▶ _Instructions for the task_:
Copy out the full listing below as it stands, with its pictures left behind.

▶ _Source data_:
####################
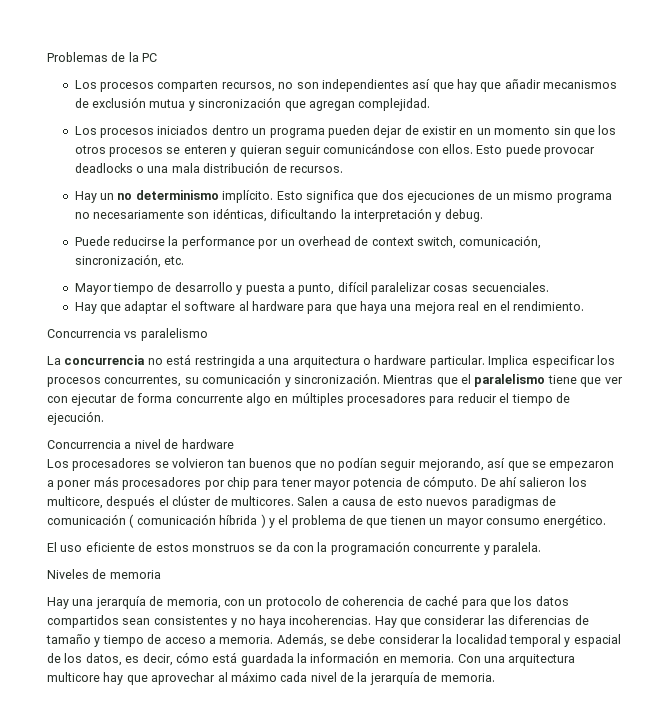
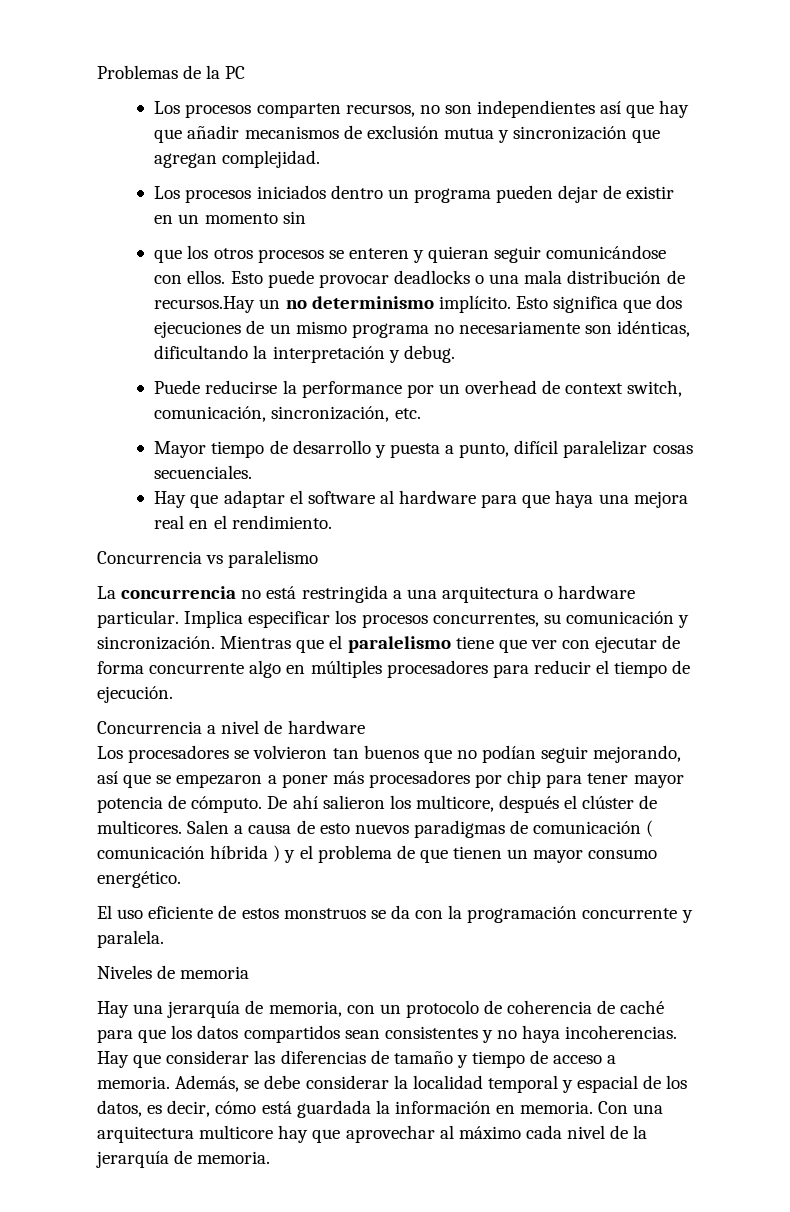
- Los procesos iniciados dentro un programa pueden dejar de existir en un momento sin que los otros procesos se enteren y quieran seguir comunicándose con ellos.
+ Los procesos iniciados dentro un programa pueden dejar de existir en un momento sin
+ que los otros procesos se enteren y quieran seguir comunicándose con ellos.
- Esto puede provocar deadlocks o una mala distribución de recursos.
- Hay un no determinismo implícito.
+ Esto puede provocar deadlocks o una mala distribución de recursos.Hay un no determinismo implícito.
####################
▶ _Solution_:
- Los procesos iniciados dentro un programa pueden dejar de existir en un momento sin que los otros procesos se enteren y quieran seguir comunicándose con ellos.
+ Los procesos iniciados dentro un programa pueden dejar de existir en un momento sin
+ que los otros procesos se enteren y quieran seguir comunicándose con ellos.
- Esto puede provocar deadlocks o una mala distribución de recursos.
- Hay un no determinismo implícito.
+ Esto puede provocar deadlocks o una mala distribución de recursos.Hay un no determinismo implícito.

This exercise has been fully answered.